BEGIN RECORDS FOR THE EXERCISE

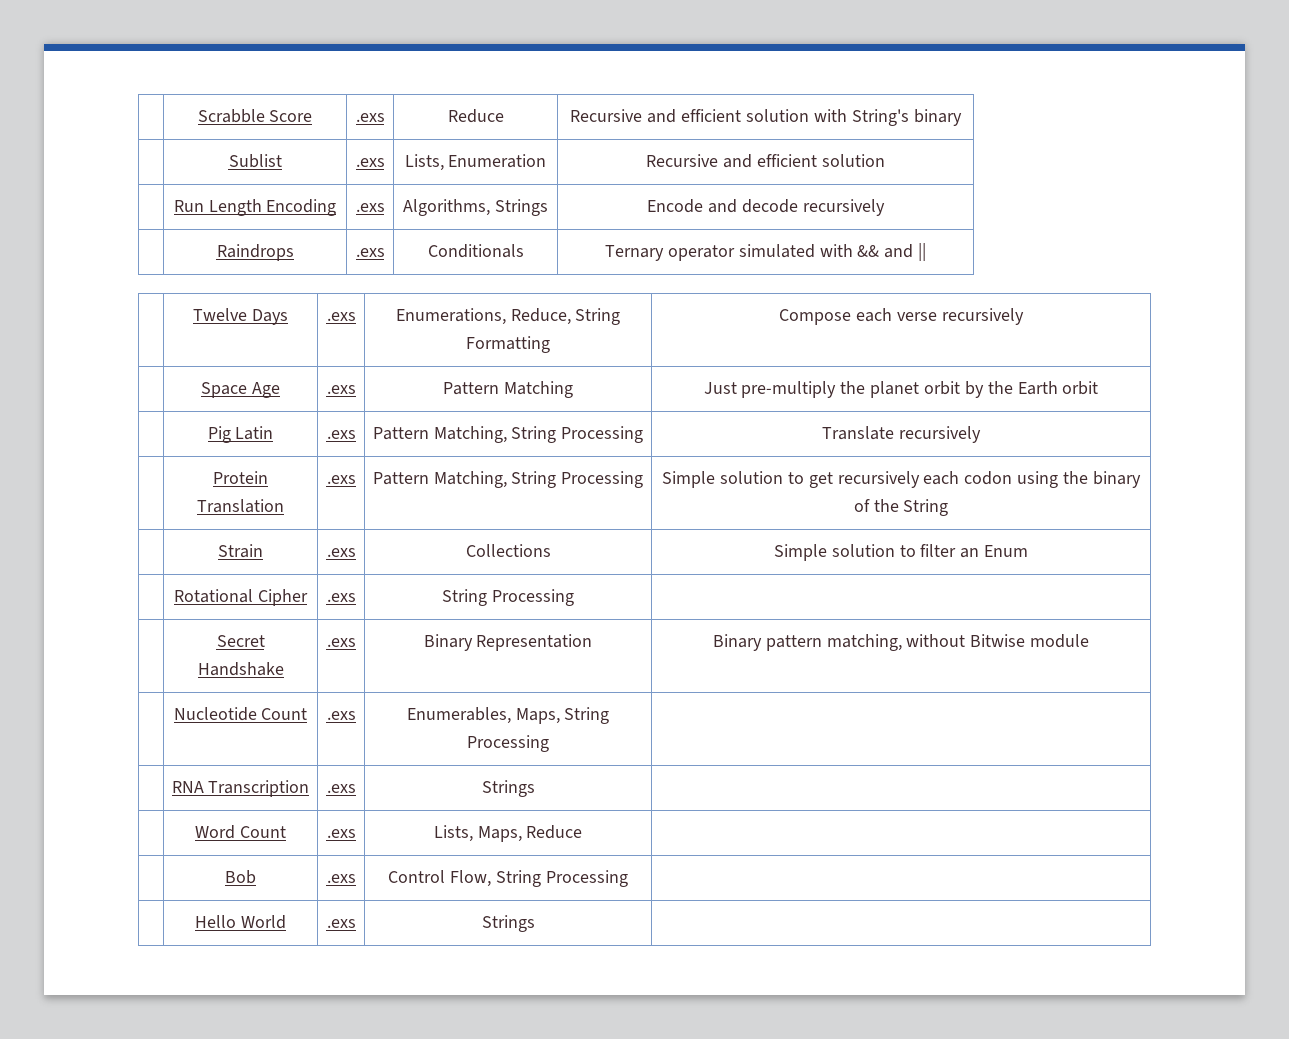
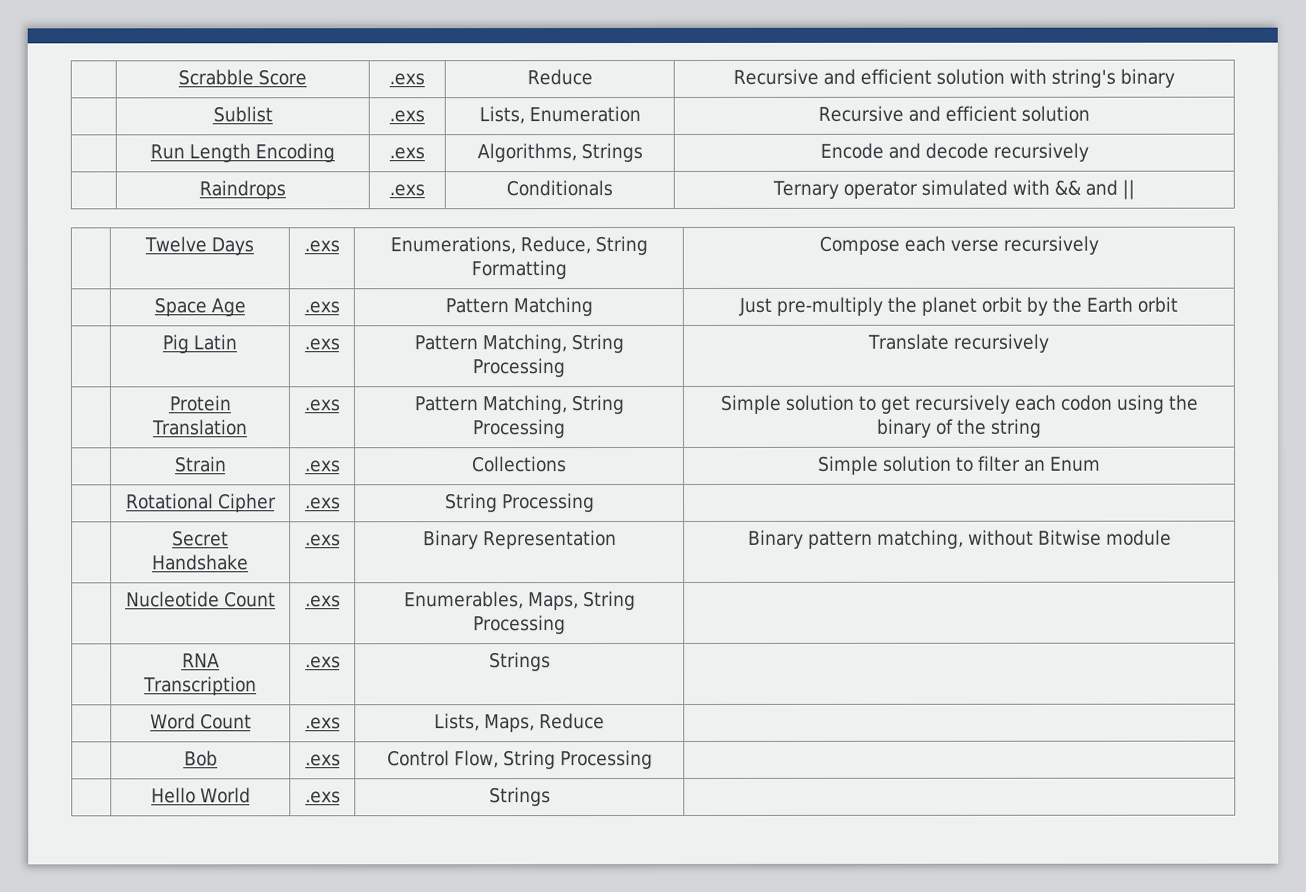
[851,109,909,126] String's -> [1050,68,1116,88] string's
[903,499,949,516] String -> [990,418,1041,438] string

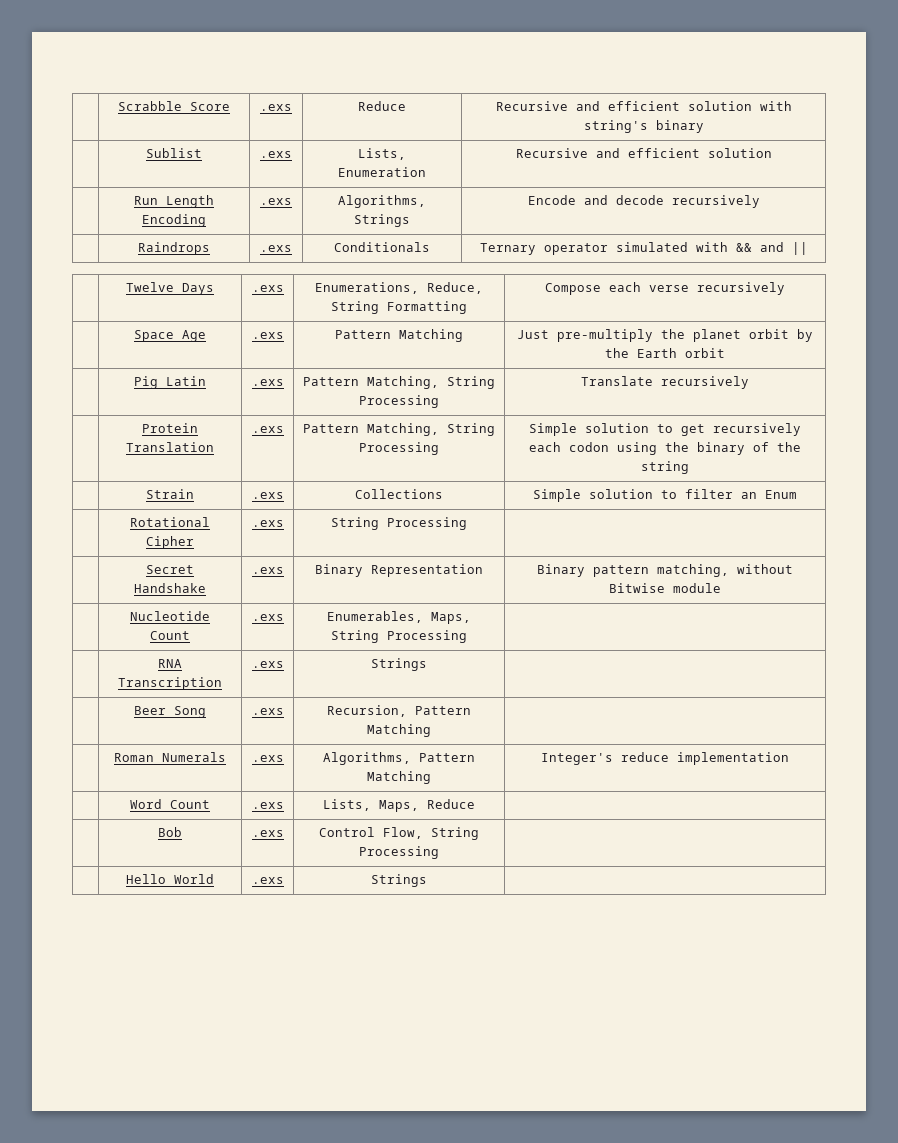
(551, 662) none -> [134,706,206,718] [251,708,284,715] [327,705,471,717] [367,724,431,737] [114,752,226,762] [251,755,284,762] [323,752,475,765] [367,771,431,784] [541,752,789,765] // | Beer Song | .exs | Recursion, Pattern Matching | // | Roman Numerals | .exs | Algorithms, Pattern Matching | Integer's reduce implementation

END RECORDS FOR THE EXERCISE
BEGIN RECORDS FOR THE EXERCISE

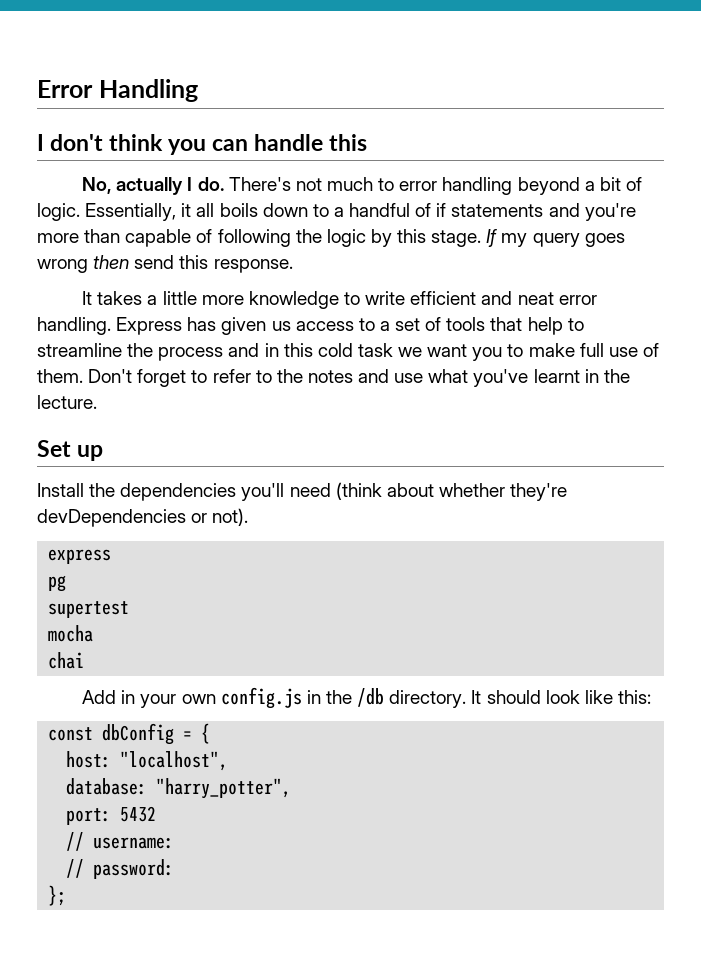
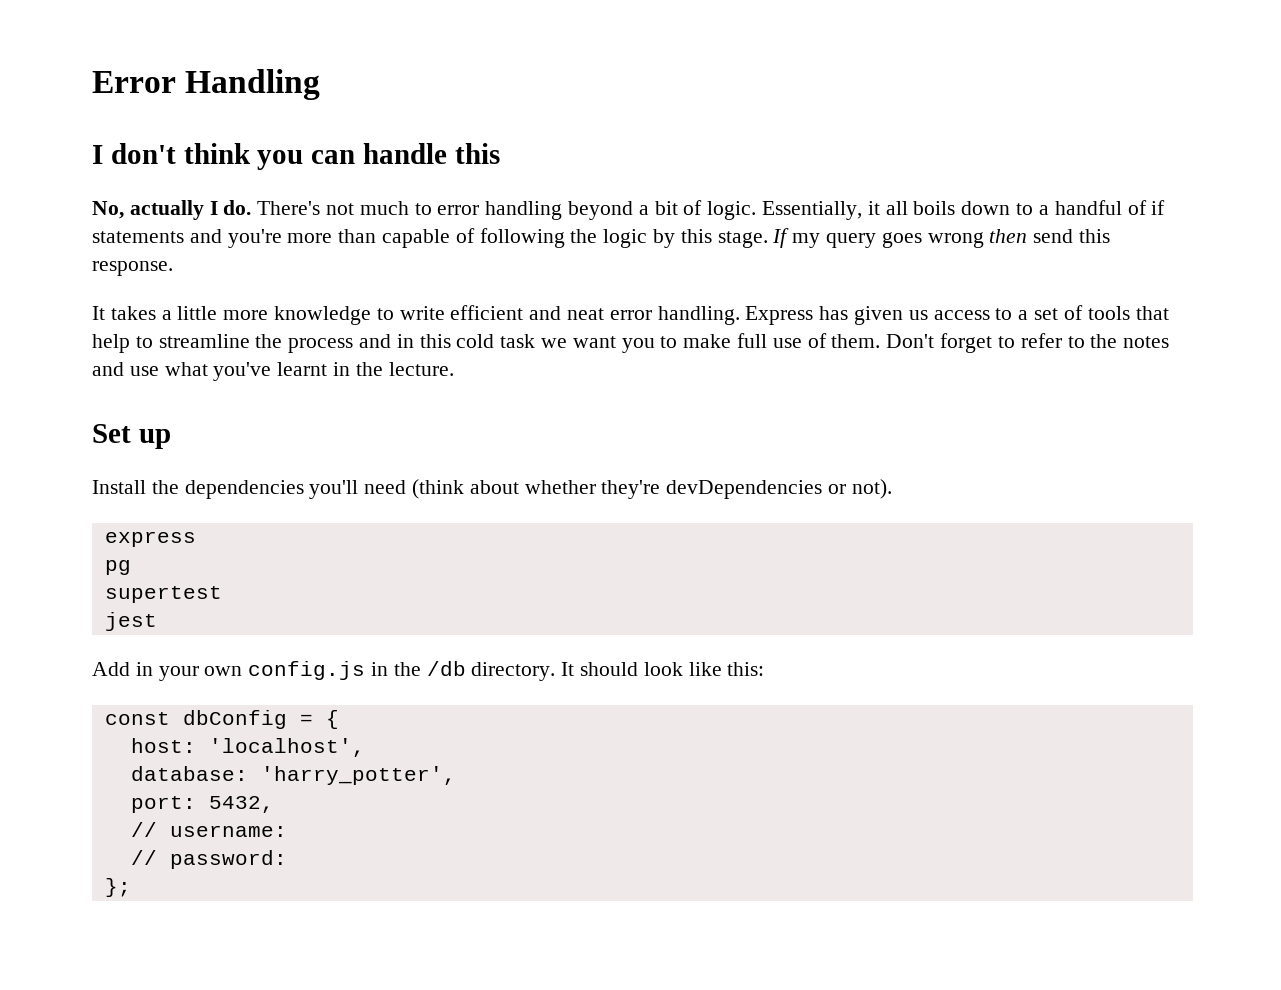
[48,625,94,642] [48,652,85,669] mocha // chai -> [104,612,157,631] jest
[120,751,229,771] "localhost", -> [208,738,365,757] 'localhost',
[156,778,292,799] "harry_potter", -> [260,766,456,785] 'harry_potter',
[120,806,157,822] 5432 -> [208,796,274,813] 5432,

END RECORDS FOR THE EXERCISE
BEGIN RECORDS FOR THE EXERCISE

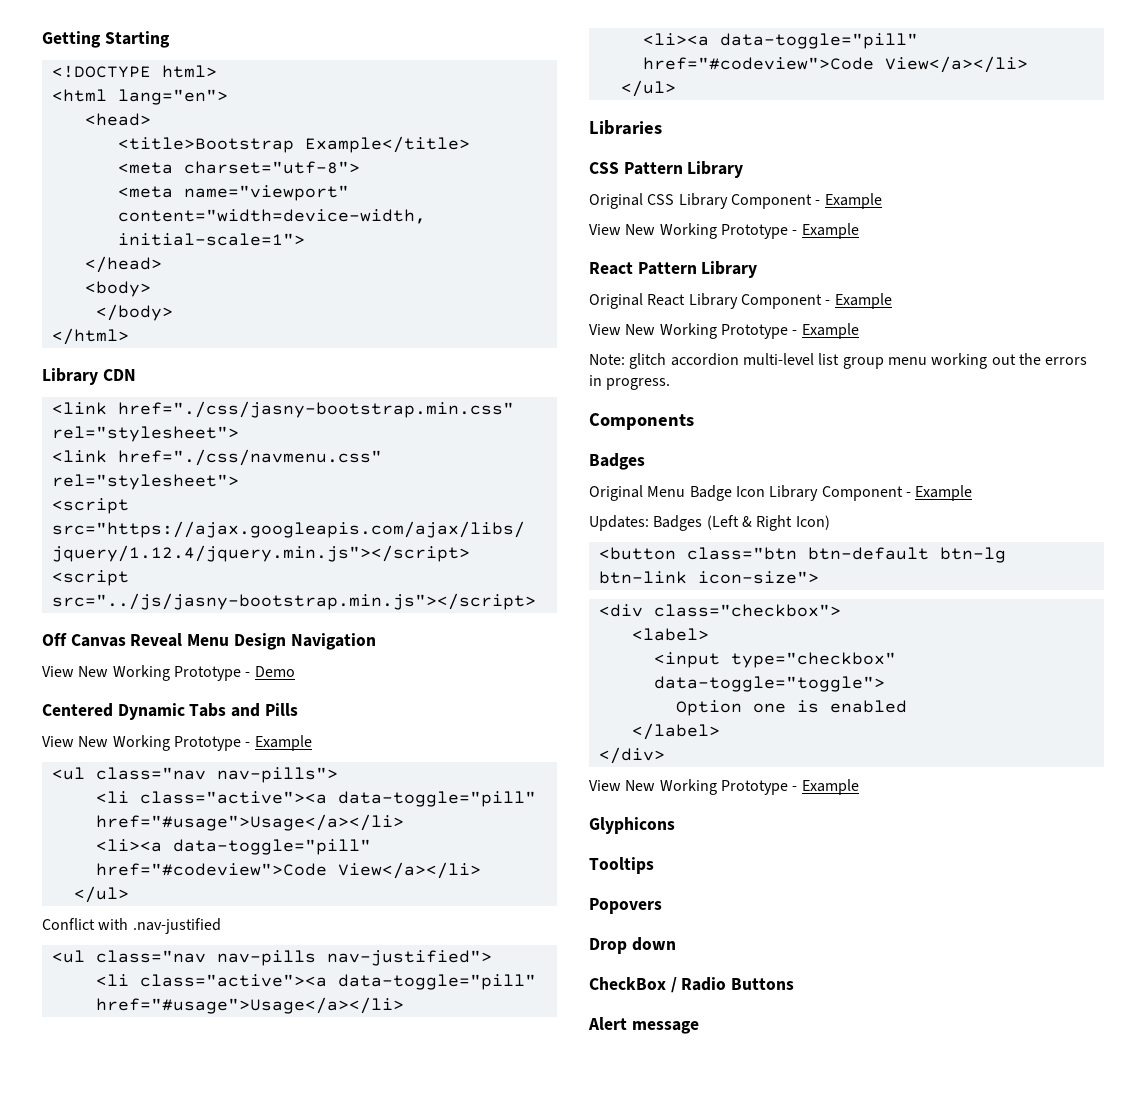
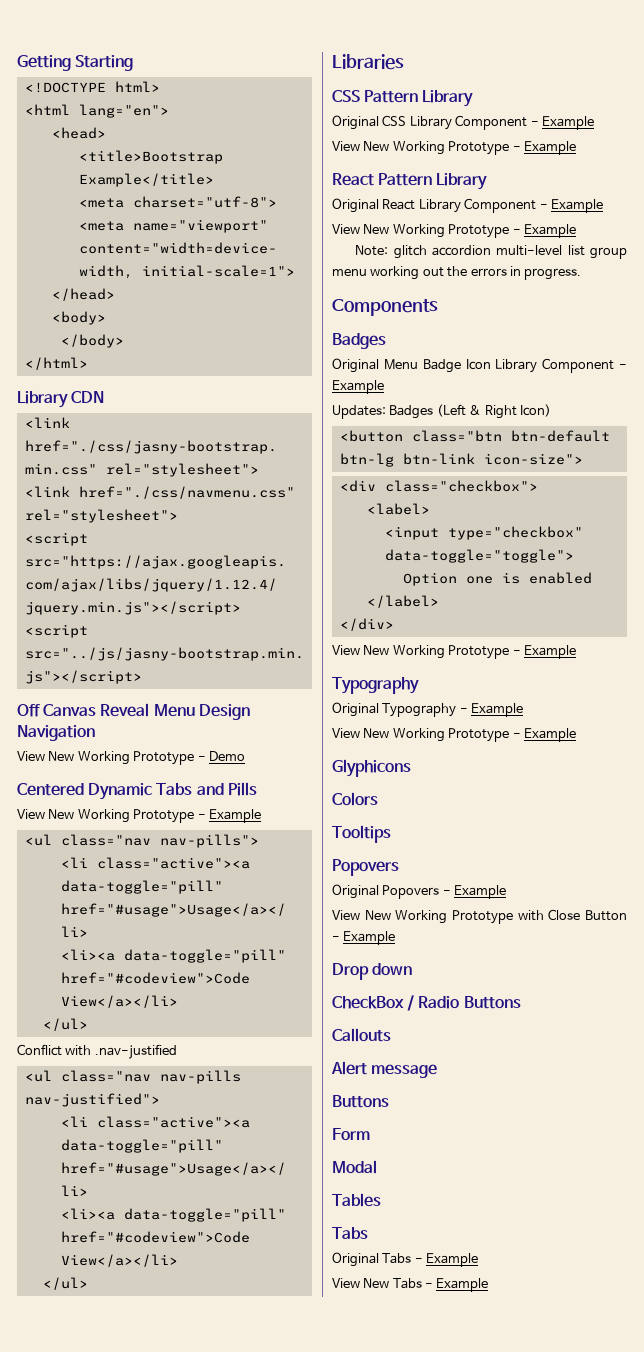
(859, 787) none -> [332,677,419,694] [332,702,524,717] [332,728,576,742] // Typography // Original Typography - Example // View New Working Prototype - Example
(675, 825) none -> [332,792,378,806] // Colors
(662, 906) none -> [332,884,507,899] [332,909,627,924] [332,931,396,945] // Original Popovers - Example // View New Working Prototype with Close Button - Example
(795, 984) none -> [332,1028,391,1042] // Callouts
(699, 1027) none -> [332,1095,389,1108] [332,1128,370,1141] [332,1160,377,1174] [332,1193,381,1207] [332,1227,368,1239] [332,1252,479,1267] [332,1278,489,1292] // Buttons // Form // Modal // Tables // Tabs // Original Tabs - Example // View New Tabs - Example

END RECORDS FOR THE EXERCISE

▶ WHAT IS NEEDED
Beginning with the line containing "[48,625,94,642] [48,652,85,669] mocha" in the material above, copy every line exactly until you have copied the line containing "[120,806,157,822] 5432 ->".

▶ COMPLETED EXERCISE
[48,625,94,642] [48,652,85,669] mocha // chai -> [104,612,157,631] jest
[120,751,229,771] "localhost", -> [208,738,365,757] 'localhost',
[156,778,292,799] "harry_potter", -> [260,766,456,785] 'harry_potter',
[120,806,157,822] 5432 -> [208,796,274,813] 5432,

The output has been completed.